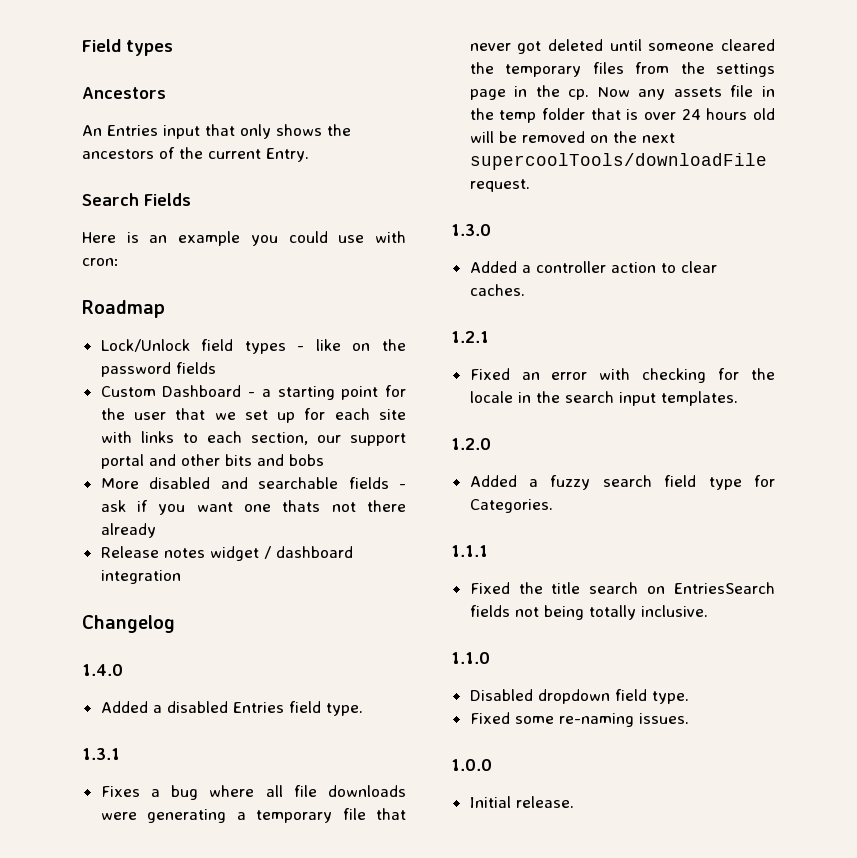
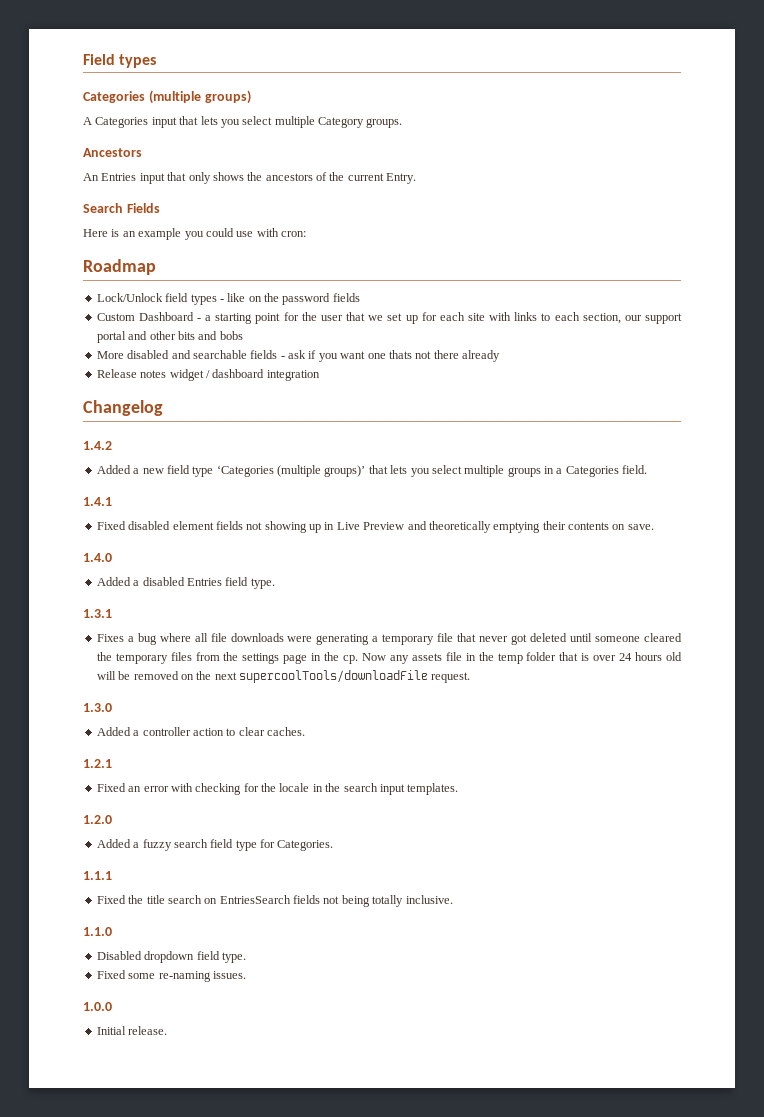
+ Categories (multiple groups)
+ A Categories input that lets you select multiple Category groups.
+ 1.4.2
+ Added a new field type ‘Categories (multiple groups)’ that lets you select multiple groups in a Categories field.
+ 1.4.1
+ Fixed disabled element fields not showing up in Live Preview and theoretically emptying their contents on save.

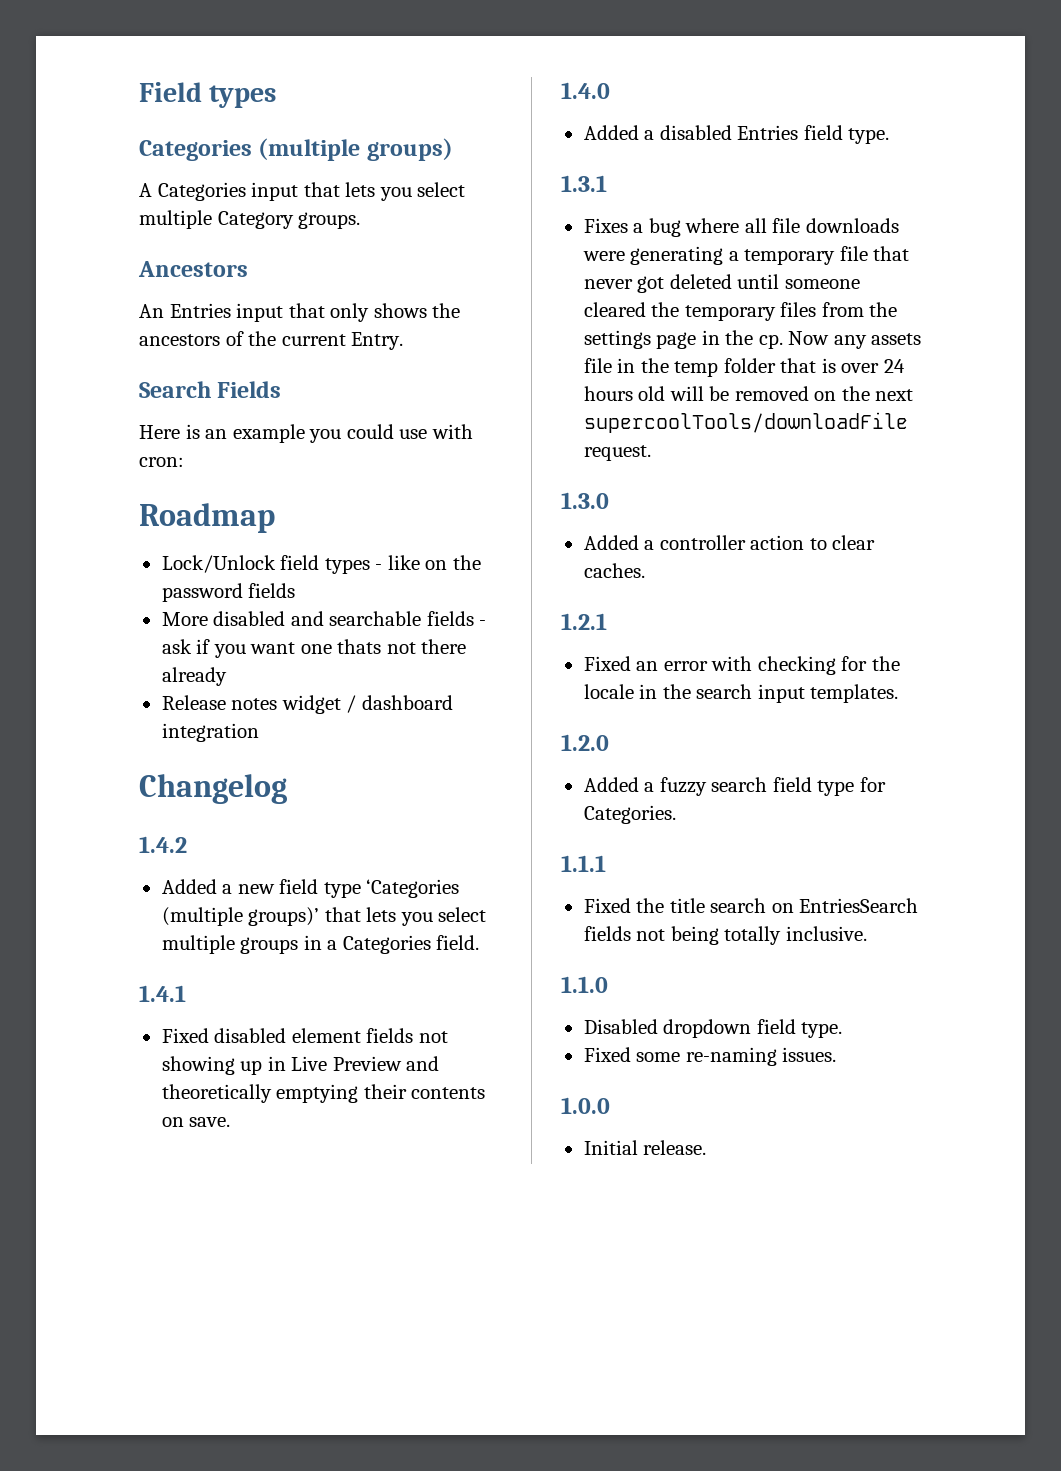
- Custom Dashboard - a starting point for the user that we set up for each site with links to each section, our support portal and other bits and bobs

---------------

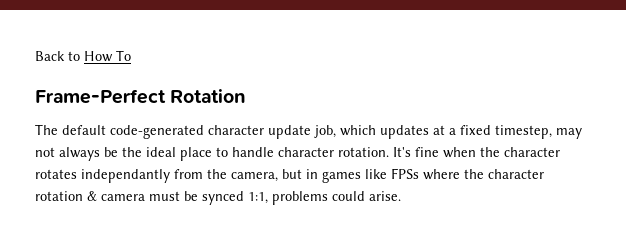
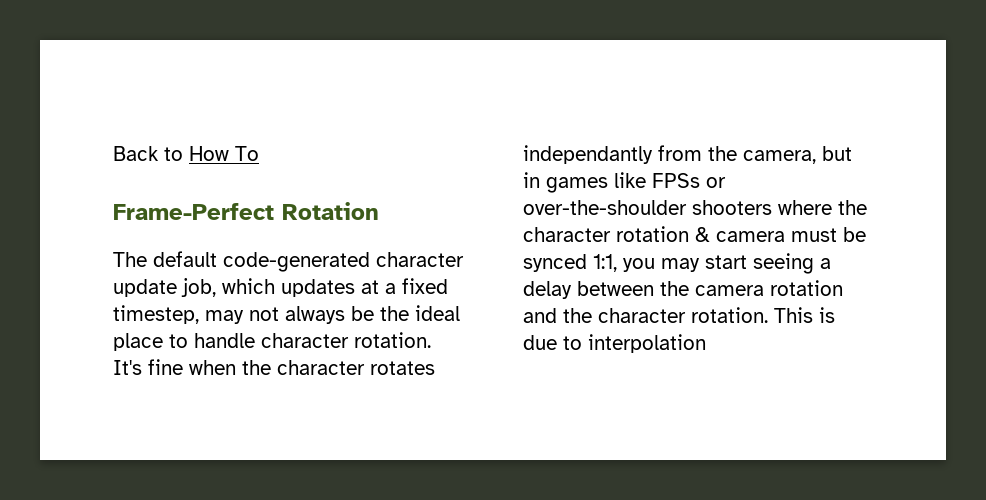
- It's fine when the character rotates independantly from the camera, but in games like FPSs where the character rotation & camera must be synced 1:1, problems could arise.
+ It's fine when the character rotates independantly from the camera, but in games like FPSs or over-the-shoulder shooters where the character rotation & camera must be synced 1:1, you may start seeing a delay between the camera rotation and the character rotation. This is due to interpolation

---------------

§ **What needs to be done**:
Nothing but the lines above from the line with "a Categories field." up to and including the line with "- Custom Dashboard" should be returned, exactly as written and without pictures.

§ **Answer for this exercise**:
+ Added a new field type ‘Categories (multiple groups)’ that lets you select multiple groups in a Categories field.
+ 1.4.1
+ Fixed disabled element fields not showing up in Live Preview and theoretically emptying their contents on save.

- Custom Dashboard - a starting point for the user that we set up for each site with links to each section, our support portal and other bits and bobs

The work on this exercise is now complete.